** Opening Provided data block **

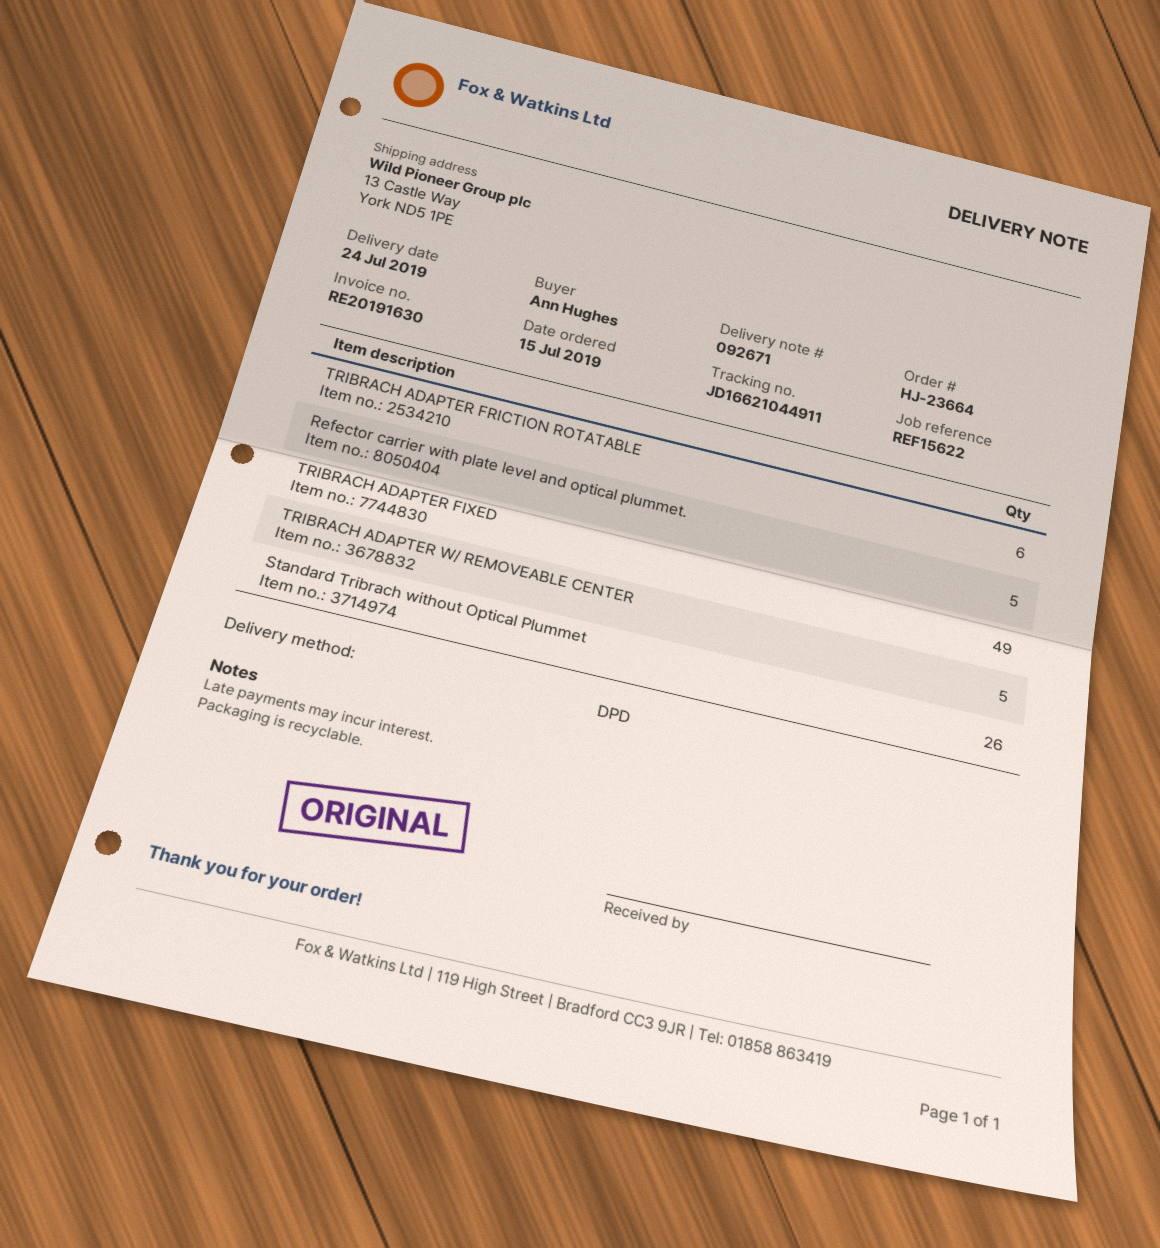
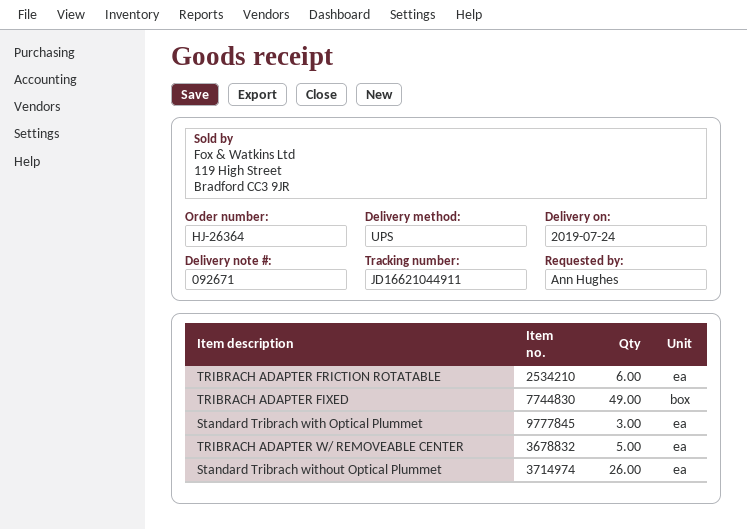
order number: HJ-23664 -> HJ-26364
shipping method: DPD -> UPS
Refector carrier with plate level and optical plummet.: 5 -> none
Standard Tribrach with Optical Plummet: none -> 3

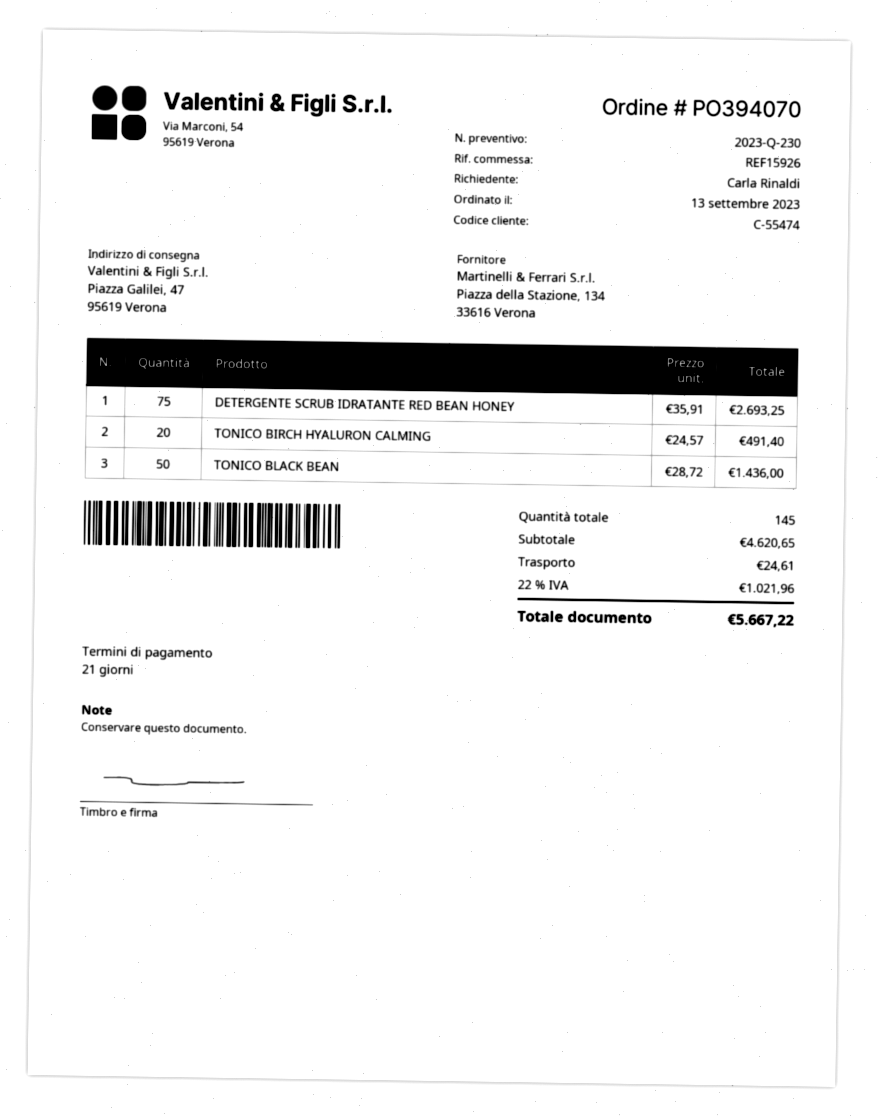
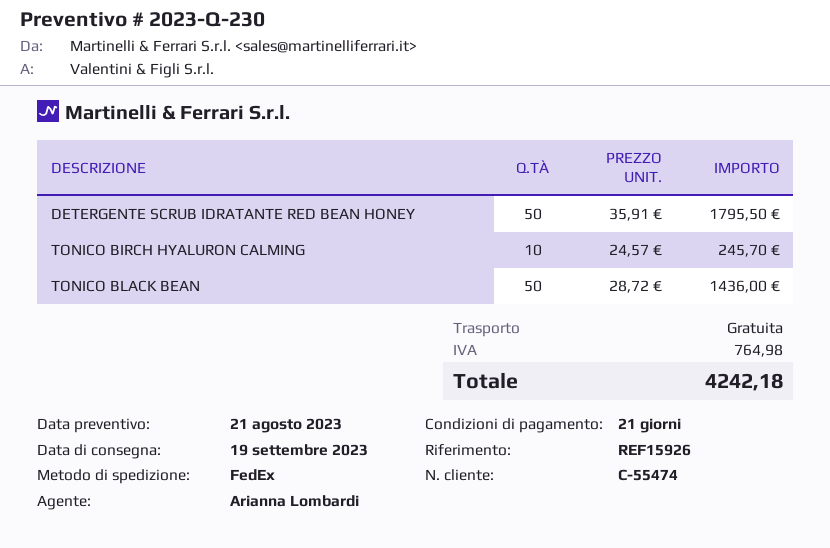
DETERGENTE SCRUB IDRATANTE RED BEAN HONEY: 75 x 35.91 = 2693.25 -> 50 x 35.91 = 1795.50
TONICO BIRCH HYALURON CALMING: 20 x 24.57 = 491.40 -> 10 x 24.57 = 245.70
shipping: 24.61 -> 0.00
tax: 1021.96 -> 764.98
total: 5667.22 -> 4242.18

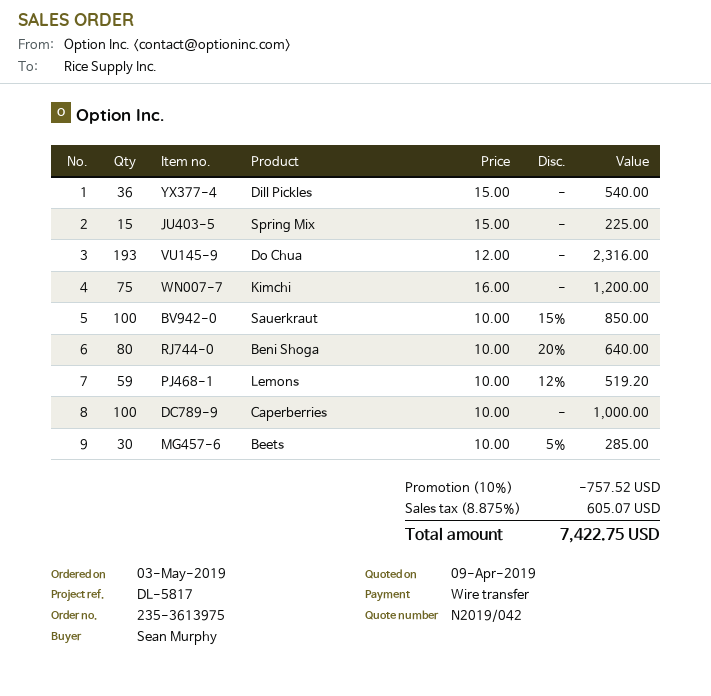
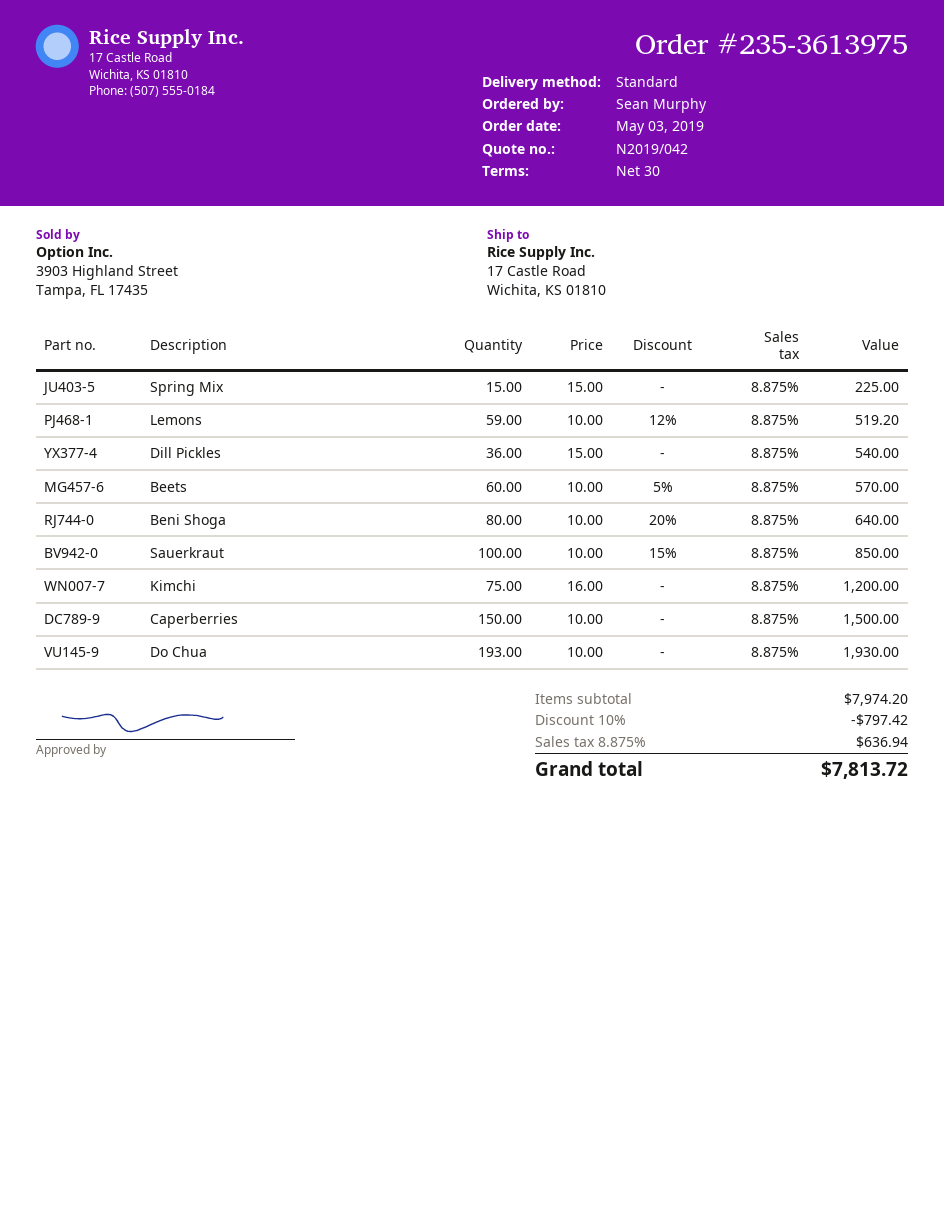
Do Chua: 193 x 12.00 = 2316.00 -> 193 x 10.00 = 1930.00
Caperberries: 100 x 10.00 = 1000.00 -> 150 x 10.00 = 1500.00
Beets: 30 x 10.00 - 5% = 285.00 -> 60 x 10.00 - 5% = 570.00
discount: 10% = 757.52 -> 10% = 797.42
tax: 8.875% = 605.07 -> 8.875% = 636.94
total: 7422.75 -> 7813.72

** Closing Provided data block **

Exercise instructions: Retype the records above exactly, pictures omitted.

Result for this task:
order number: HJ-23664 -> HJ-26364
shipping method: DPD -> UPS
Refector carrier with plate level and optical plummet.: 5 -> none
Standard Tribrach with Optical Plummet: none -> 3

DETERGENTE SCRUB IDRATANTE RED BEAN HONEY: 75 x 35.91 = 2693.25 -> 50 x 35.91 = 1795.50
TONICO BIRCH HYALURON CALMING: 20 x 24.57 = 491.40 -> 10 x 24.57 = 245.70
shipping: 24.61 -> 0.00
tax: 1021.96 -> 764.98
total: 5667.22 -> 4242.18

Do Chua: 193 x 12.00 = 2316.00 -> 193 x 10.00 = 1930.00
Caperberries: 100 x 10.00 = 1000.00 -> 150 x 10.00 = 1500.00
Beets: 30 x 10.00 - 5% = 285.00 -> 60 x 10.00 - 5% = 570.00
discount: 10% = 757.52 -> 10% = 797.42
tax: 8.875% = 605.07 -> 8.875% = 636.94
total: 7422.75 -> 7813.72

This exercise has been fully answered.